**Work item:** Your reply is to be the lines below, exactly as written, with images omitted.

**Excerpted data:**
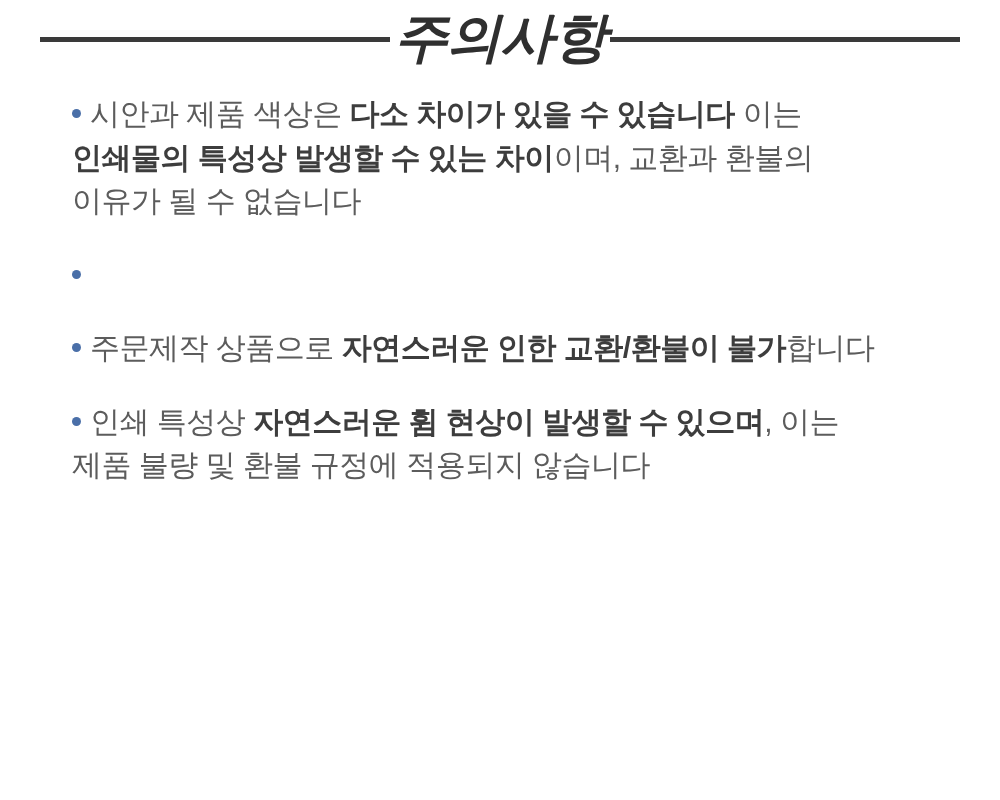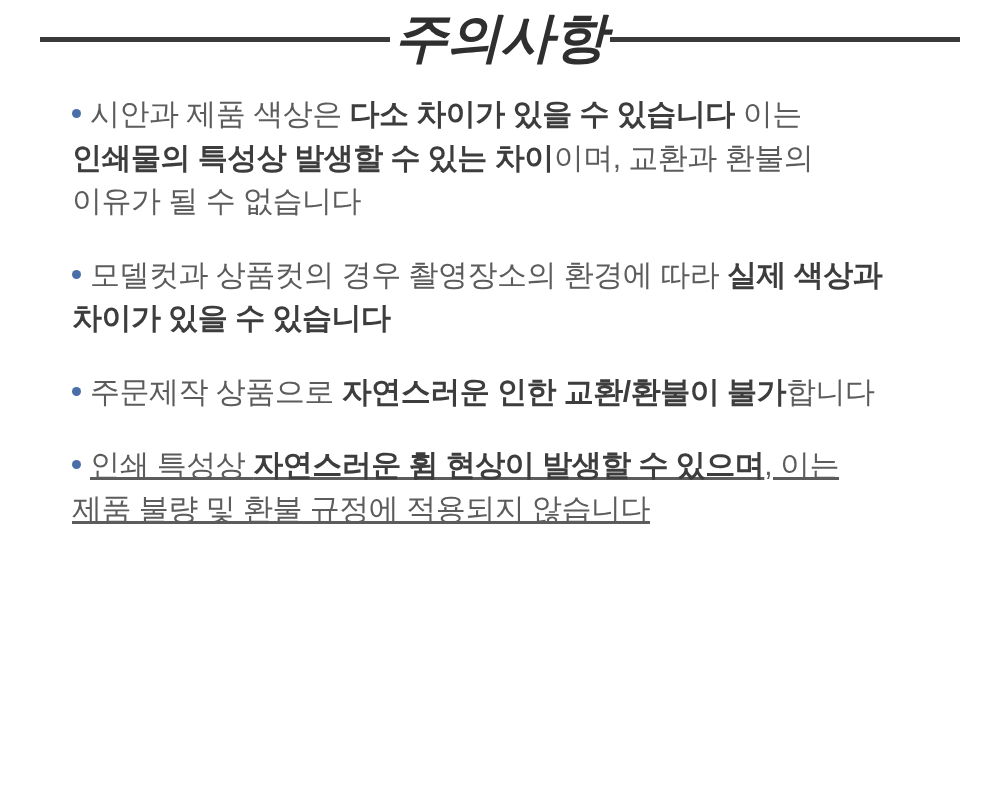"모델컷과 상품컷의 경우 촬영장소의 환경에" span.notice-text { html: <span>모델컷과 상품컷의 경우 촬영장소의 환경에 따라 <b>실제 색상과 차이가 있을 수 있습니다</b></span> -> none }
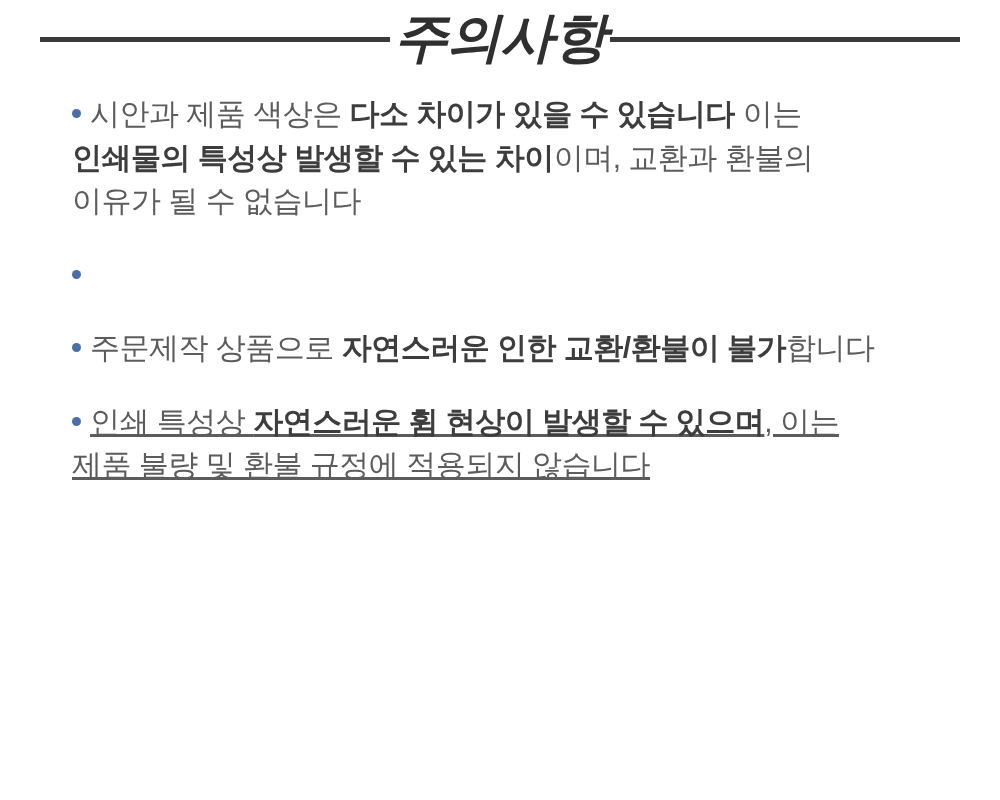"인쇄 특성상 자연스러운 휨 현상이" .notice-item:last-child { text-decoration: underline -> none }
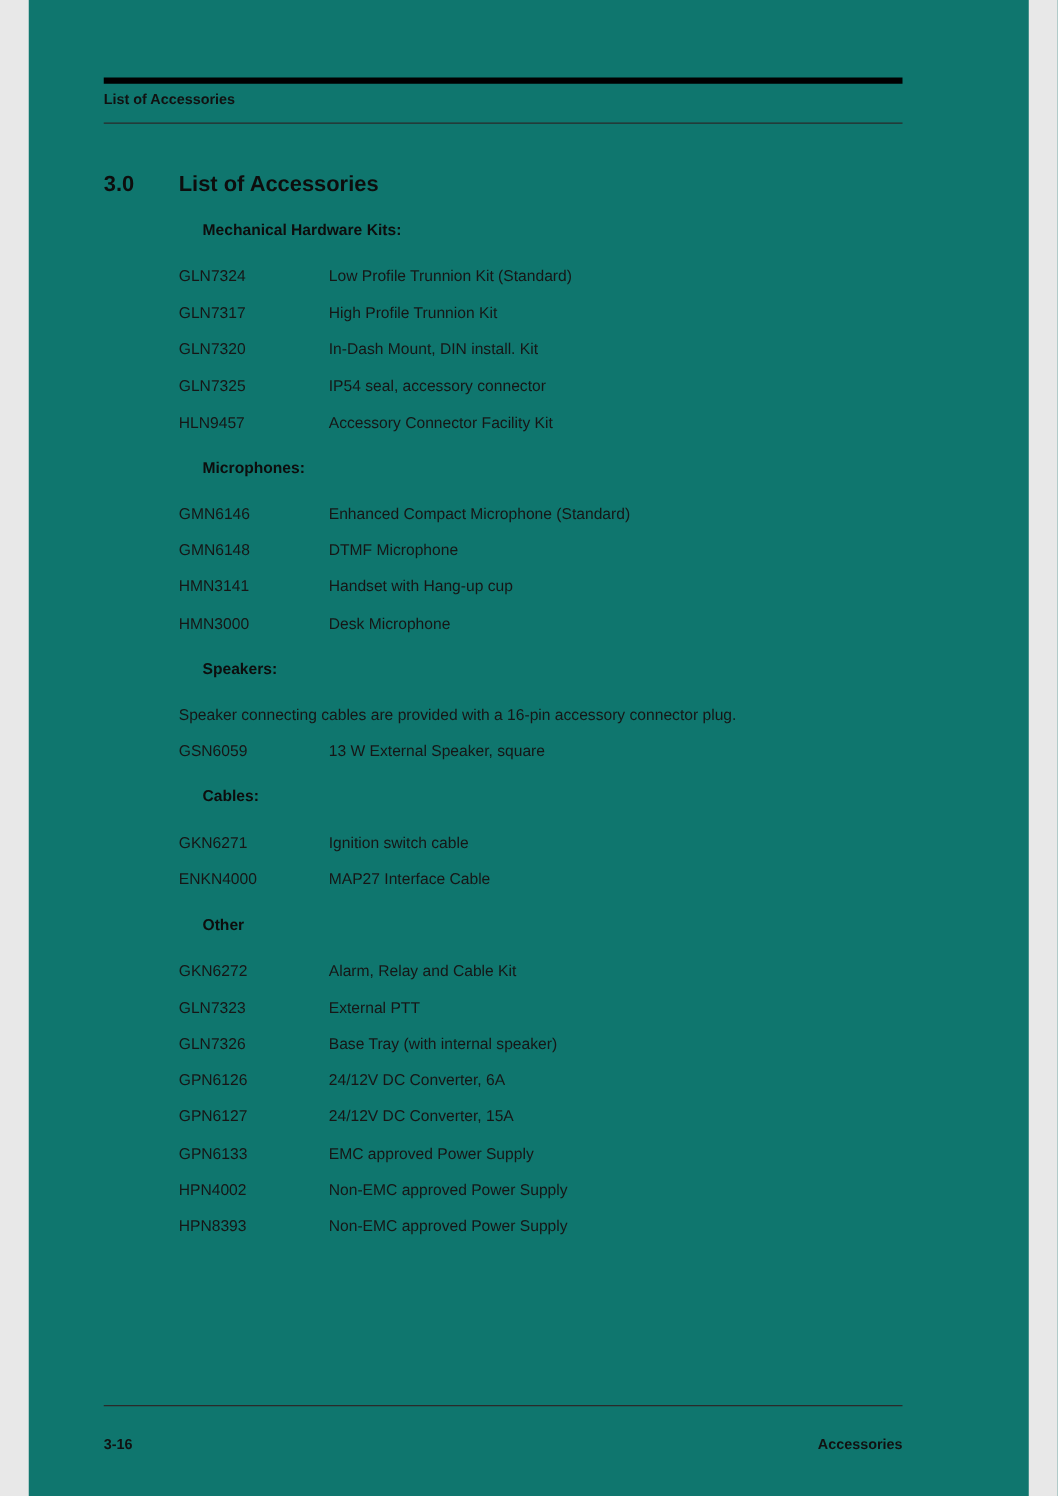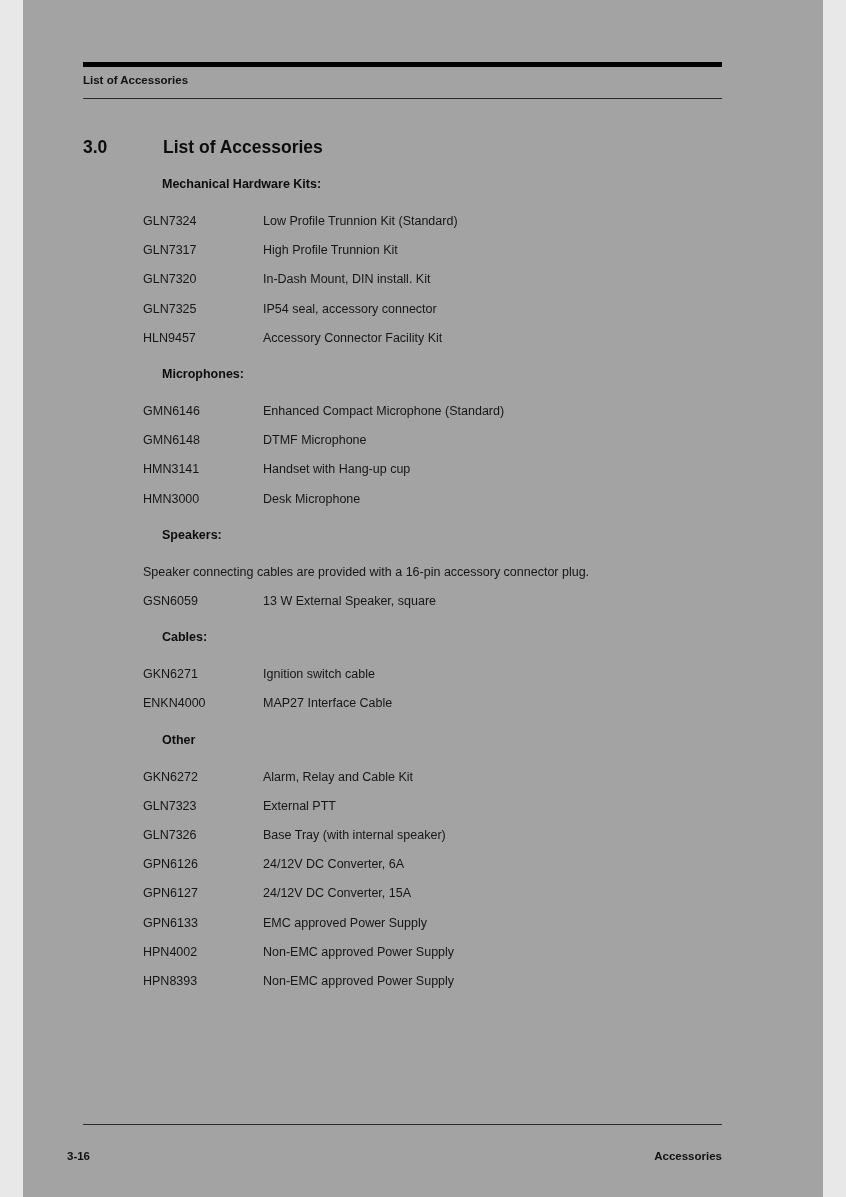"List of Accessories" .page { background: #a3a3a3 -> #0f766e }
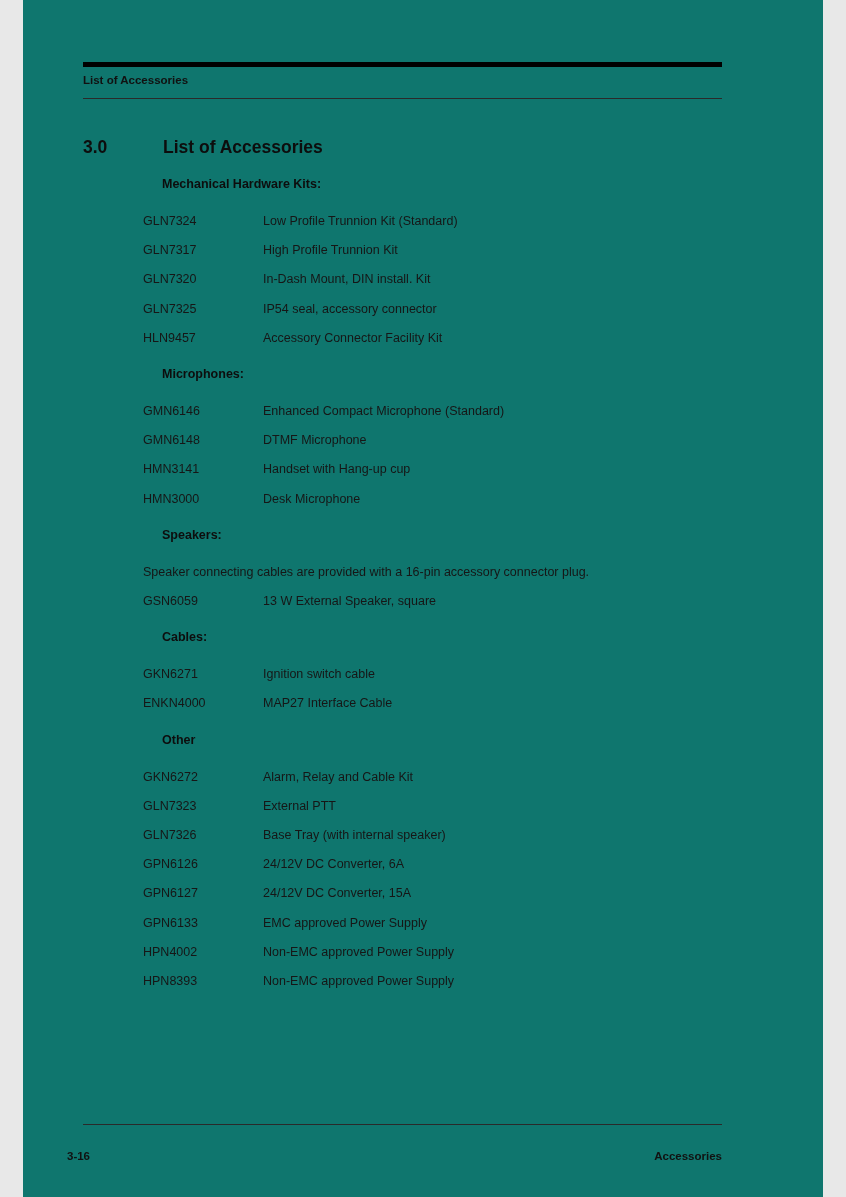"3.0" .doc-heading { gap: 20px -> none }
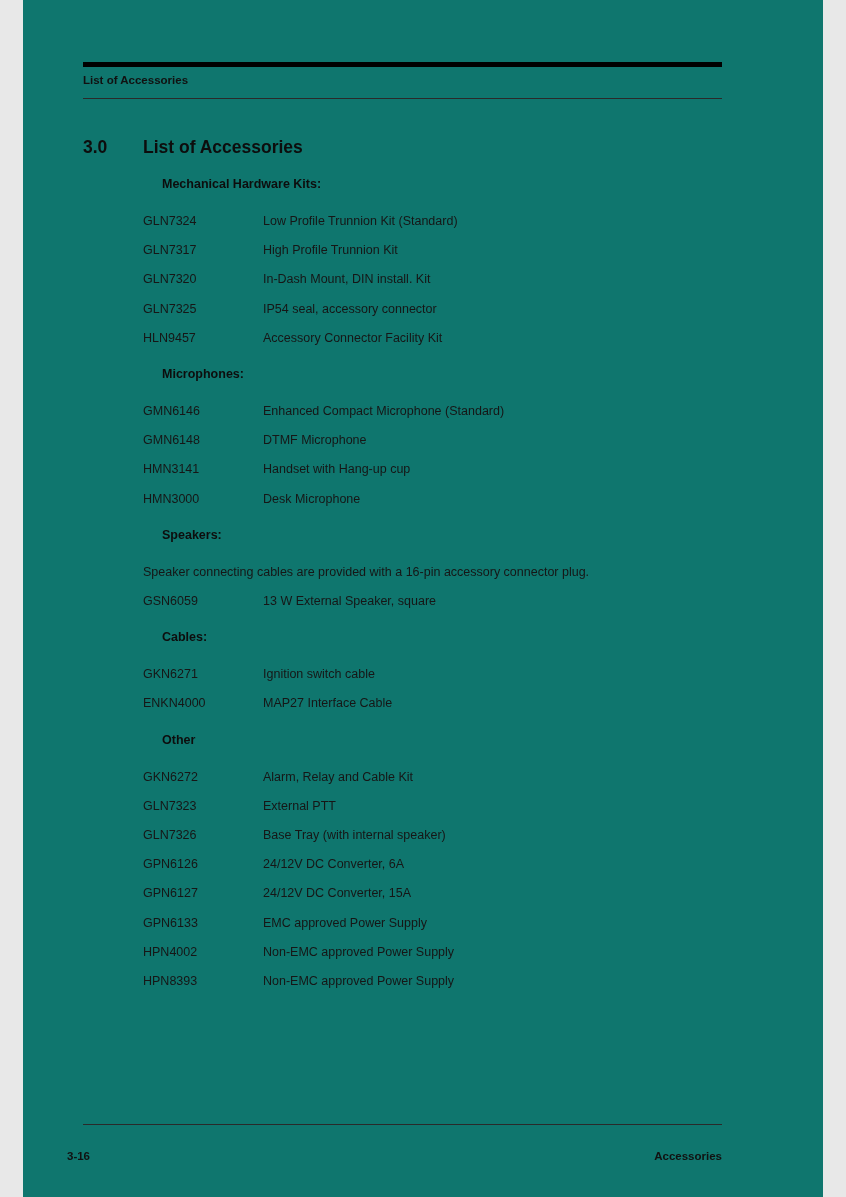"3-16" .footer { left: 44px -> 60px }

**Answer to this exercise:**
"모델컷과 상품컷의 경우 촬영장소의 환경에" span.notice-text { html: <span>모델컷과 상품컷의 경우 촬영장소의 환경에 따라 <b>실제 색상과 차이가 있을 수 있습니다</b></span> -> none }
"인쇄 특성상 자연스러운 휨 현상이" .notice-item:last-child { text-decoration: underline -> none }
"List of Accessories" .page { background: #a3a3a3 -> #0f766e }
"3.0" .doc-heading { gap: 20px -> none }
"3-16" .footer { left: 44px -> 60px }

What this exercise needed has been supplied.